Patterns and processes in crop domestication: an historical review and quantitative analysis of 203 global food crops
Domesticated food crops are derived from a phylogenetically diverse assemblage of wild ancestors through artificial selection for different traits. Our understanding of domestication, however, is based upon a subset of well-studied ‘model’ crops, many of them from the Poaceae family. Here, we investigate domestication traits and theories using a broader range of crops. We reviewed domestication information (e.g. center of domestication, plant traits, wild ancestors, domestication dates, domestication traits, early and current uses) for 203 major and minor food crops. Compiled data were used to test classic and contemporary theories in crop domestication. Many typical features of domestication associated with model crops, including changes in ploidy level, loss of shattering, multiple origins, and domestication outside the native range, are less common within this broader dataset.
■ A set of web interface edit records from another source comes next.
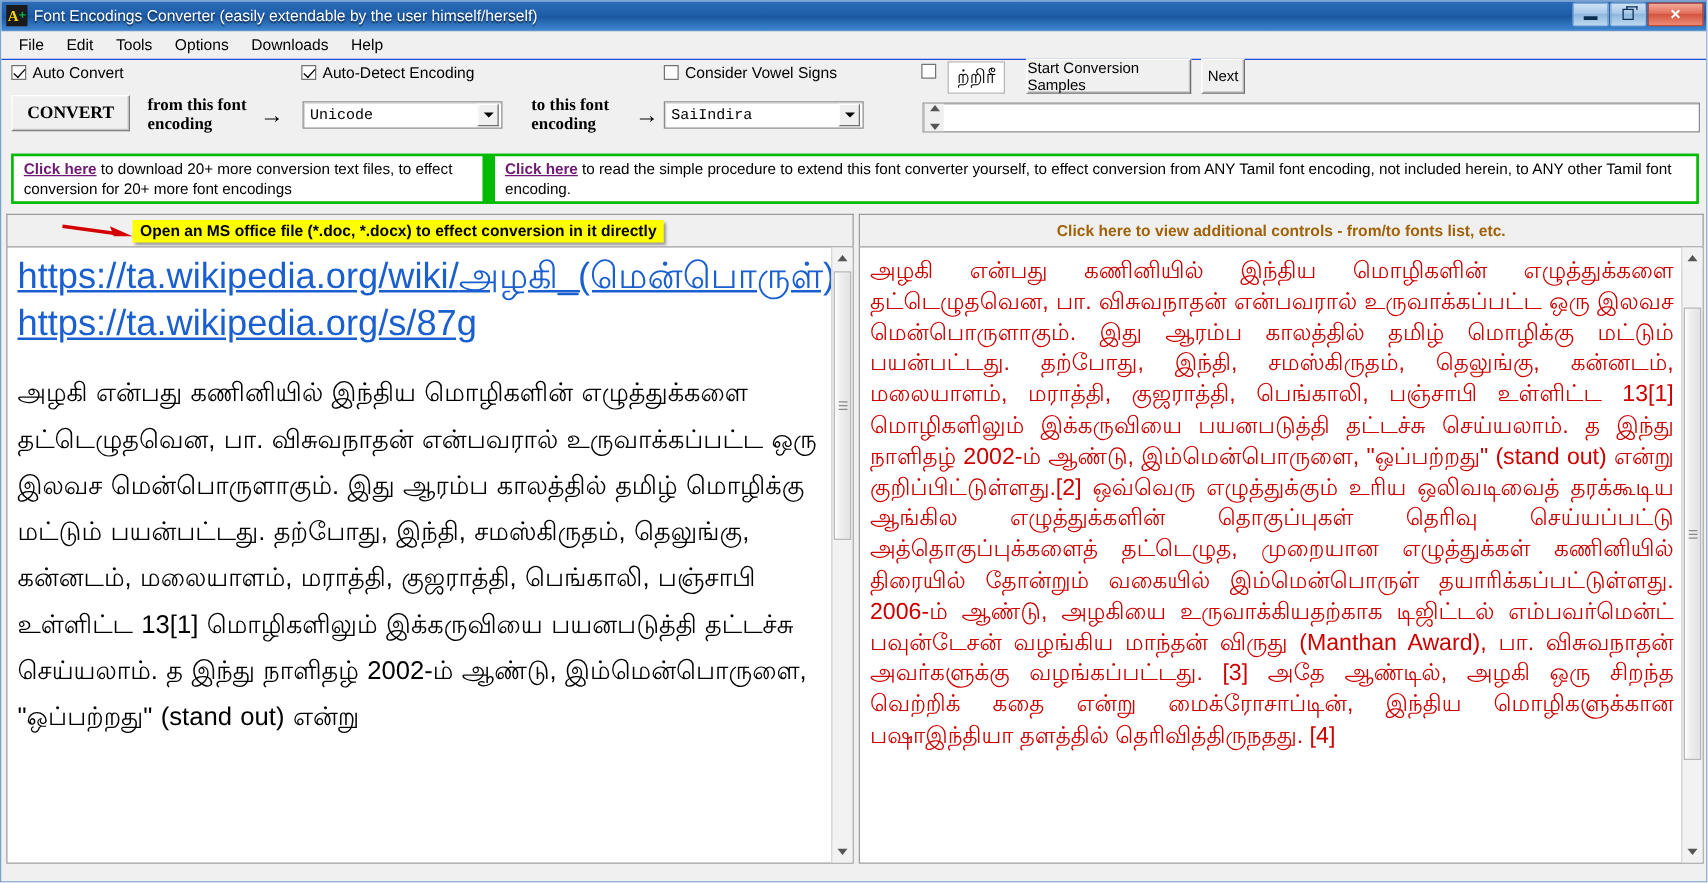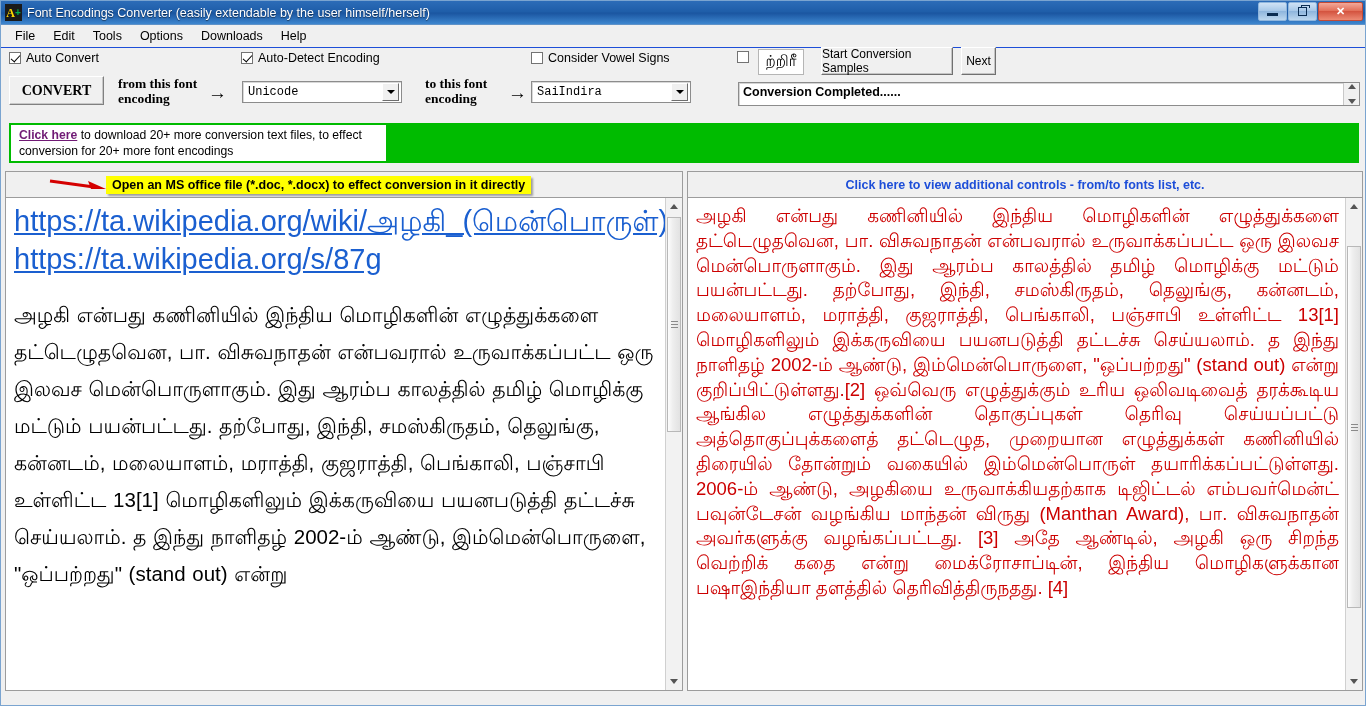"Conversion Completed......" div.txt { html: <div>Conversion Completed......</div> -> none }
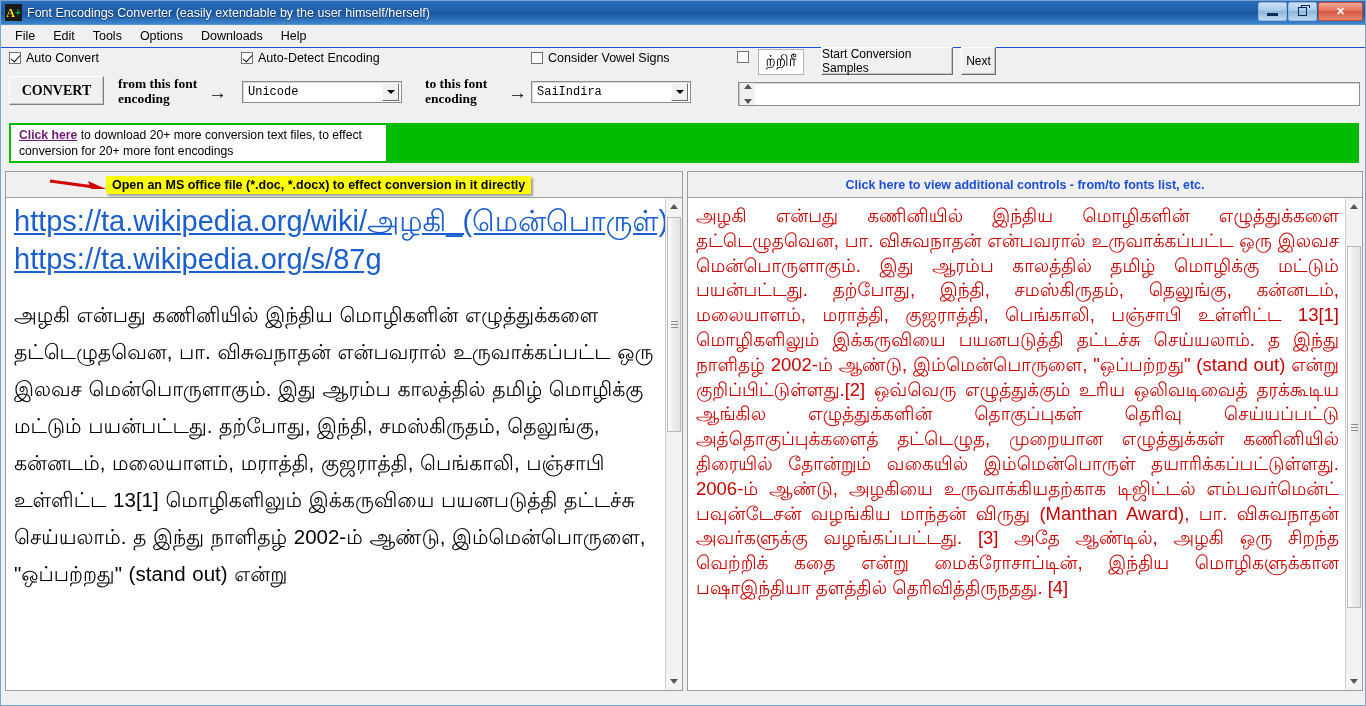"Click here to read the" div.gpanel { html: none -> <div> <a>Click here</a><span> to read the simple procedure to extend this font converter yourself, to effect conversion from ANY Tamil font encoding, not included herein, to ANY other Tamil font encoding.</span> </div> }
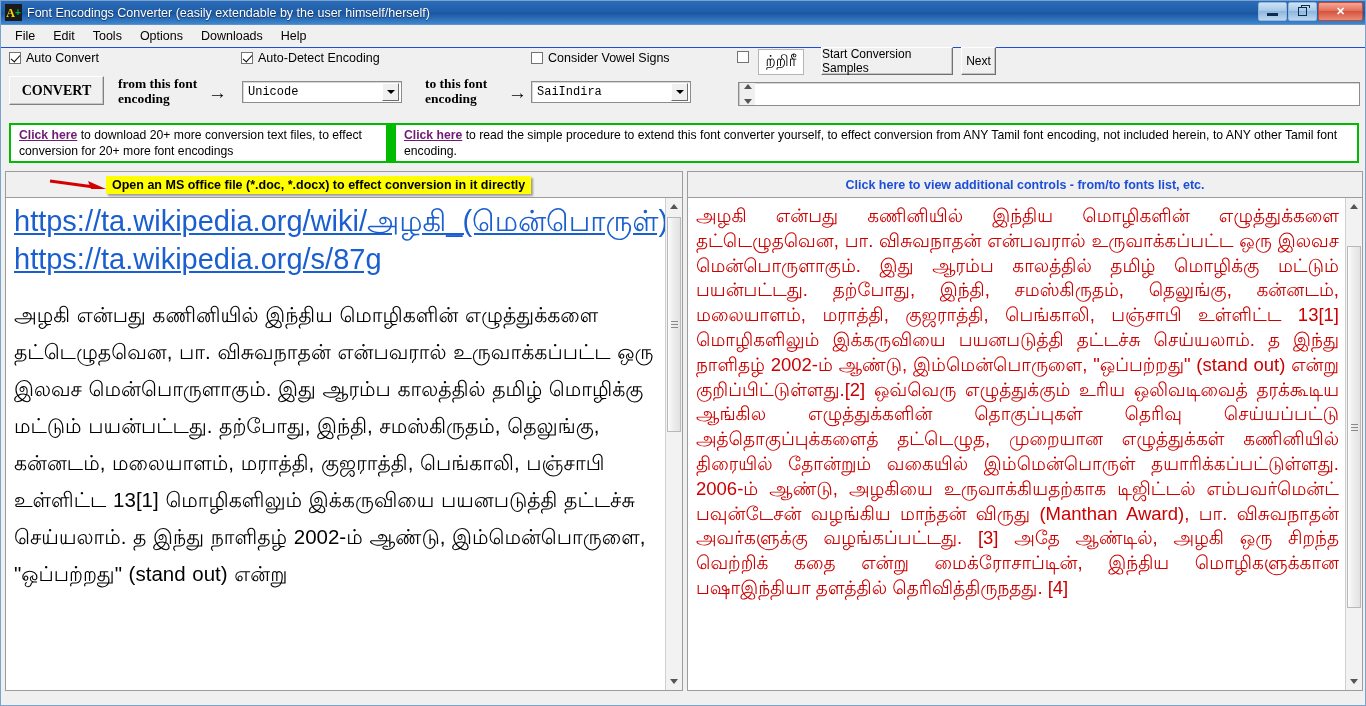"Click here to view additional" .hdr-center { color: #1d4ed8 -> #a16207 }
In addition, there are strong spatial and temporal trends in our dataset. The overall time required to domesticate a species has decreased since the earliest domestication events. The frequencies of some domestication syndrome traits (e.g. nonshattering) have decreased over time, while others (e.g. changes to secondary metabolites) have increased. We discuss the influences of the ecological, evolutionary, cultural and technological factors that make domestication a dynamic and ongoing process.